Death: Bukan Sekadar Akhir, Tapi Awal yang Baru
Episode ini dengan cerdas menggabungkan elemen fantasi dengan isu-isu sosial yang relevan, seperti depresi, kecanduan, dan pelecehan seksual. Death tidak menutup mata terhadap masalah-masalah ini. Justru, ia menggunakan pengalamannya untuk mendorong orang-orang agar lebih menghargai hal-hal baik dalam hidup, seperti makanan enak, malam yang menyenangkan, dan pelukan hangat. Karena semua itu akan kita rindukan ketika Death datang menjemput.
Kematian: Sahabat Terbaik Kita?
Death, dalam interpretasi The Sandman, bukan sosok yang perlu ditakuti. Ia adalah sahabat terakhir yang membantu kita untuk menerima takdir kita dengan tenang. Ia mengingatkan kita untuk menikmati setiap momen dalam hidup dan menghargai orang-orang yang kita cintai. Ia adalah reminder yang lembut namun kuat bahwa hidup ini singkat dan berharga.
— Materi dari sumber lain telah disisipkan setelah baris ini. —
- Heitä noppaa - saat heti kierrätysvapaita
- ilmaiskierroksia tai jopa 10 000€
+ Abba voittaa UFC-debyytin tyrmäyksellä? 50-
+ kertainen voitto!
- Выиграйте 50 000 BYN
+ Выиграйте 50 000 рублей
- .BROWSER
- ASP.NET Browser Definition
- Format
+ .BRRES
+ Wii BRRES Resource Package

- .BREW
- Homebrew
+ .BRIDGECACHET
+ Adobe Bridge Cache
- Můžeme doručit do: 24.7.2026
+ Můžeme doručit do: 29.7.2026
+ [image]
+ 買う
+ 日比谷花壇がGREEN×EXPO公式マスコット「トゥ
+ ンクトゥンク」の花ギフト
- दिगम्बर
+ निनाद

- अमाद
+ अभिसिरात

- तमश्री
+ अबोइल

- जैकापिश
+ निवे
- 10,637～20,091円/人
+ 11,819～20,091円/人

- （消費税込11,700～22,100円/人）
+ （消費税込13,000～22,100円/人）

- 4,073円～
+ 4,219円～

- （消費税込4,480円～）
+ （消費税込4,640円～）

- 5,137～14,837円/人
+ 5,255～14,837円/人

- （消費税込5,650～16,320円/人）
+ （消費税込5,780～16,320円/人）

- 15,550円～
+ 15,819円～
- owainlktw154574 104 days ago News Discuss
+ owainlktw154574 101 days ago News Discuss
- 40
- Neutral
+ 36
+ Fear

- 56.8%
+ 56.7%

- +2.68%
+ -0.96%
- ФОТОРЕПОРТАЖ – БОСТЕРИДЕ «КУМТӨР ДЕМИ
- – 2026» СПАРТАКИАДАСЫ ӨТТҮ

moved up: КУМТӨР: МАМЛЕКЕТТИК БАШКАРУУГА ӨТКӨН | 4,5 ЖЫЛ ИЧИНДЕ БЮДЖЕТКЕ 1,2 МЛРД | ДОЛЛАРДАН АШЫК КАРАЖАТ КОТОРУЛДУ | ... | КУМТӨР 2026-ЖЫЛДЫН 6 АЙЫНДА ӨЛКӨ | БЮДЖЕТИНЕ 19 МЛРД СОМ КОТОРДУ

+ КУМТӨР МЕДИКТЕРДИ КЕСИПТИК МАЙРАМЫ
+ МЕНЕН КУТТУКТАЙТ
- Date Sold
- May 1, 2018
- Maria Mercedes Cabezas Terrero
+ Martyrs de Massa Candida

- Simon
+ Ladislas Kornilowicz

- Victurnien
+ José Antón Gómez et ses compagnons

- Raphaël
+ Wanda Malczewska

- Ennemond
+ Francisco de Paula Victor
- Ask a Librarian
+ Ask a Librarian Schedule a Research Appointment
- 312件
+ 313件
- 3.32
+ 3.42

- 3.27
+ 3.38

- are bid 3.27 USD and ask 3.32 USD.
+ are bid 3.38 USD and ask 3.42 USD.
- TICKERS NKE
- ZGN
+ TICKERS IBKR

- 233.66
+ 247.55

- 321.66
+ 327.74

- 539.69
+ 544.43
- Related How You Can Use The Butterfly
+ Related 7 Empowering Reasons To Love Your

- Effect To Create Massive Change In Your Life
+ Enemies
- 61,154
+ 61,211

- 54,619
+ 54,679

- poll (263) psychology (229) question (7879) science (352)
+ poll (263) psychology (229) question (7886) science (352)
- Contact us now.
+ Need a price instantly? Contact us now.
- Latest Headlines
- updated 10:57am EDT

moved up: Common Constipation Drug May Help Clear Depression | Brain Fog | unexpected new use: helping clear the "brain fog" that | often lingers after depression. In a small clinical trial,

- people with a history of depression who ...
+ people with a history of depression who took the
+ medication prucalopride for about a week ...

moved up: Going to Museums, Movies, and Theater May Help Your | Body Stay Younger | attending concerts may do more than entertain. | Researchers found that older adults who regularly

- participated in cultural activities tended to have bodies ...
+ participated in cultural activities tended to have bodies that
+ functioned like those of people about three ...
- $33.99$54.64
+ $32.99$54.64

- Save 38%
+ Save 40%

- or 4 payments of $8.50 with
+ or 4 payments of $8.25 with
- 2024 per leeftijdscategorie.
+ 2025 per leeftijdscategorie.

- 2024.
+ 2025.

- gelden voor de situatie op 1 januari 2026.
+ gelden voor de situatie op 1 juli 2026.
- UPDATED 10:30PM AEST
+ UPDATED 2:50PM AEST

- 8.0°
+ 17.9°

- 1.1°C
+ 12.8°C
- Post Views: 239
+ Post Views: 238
“The Sandman”: Lebih dari Sekadar Fantasi
The Sandman bukan sekadar serial fantasi biasa. Ia adalah refleksi mendalam tentang kehidupan, kematian, cinta, kehilangan, dan makna eksistensi. Serial ini mengajak kita untuk berpikir di luar kotak dan mempertanyakan asumsi-asumsi yang selama ini kita pegang teguh. Ia menawarkan perspektif baru tentang dunia dan diri kita sendiri.
Jangan Lupa, Hidup Itu Singkat!
Pesan utama dari “Death: The High Cost of Living” sangat sederhana: hargai hidupmu. Jangan biarkan rasa takut, penyesalan, atau kekecewaan menghalangi kamu untuk menikmati keindahan dunia. Temukan kebahagiaan dalam hal-hal kecil dan jangan pernah berhenti belajar dan berkembang. Ingat, Death selalu mengintai. Tapi bukan untuk menakut-nakuti, melainkan untuk mengingatkan kita bahwa setiap momen itu berharga.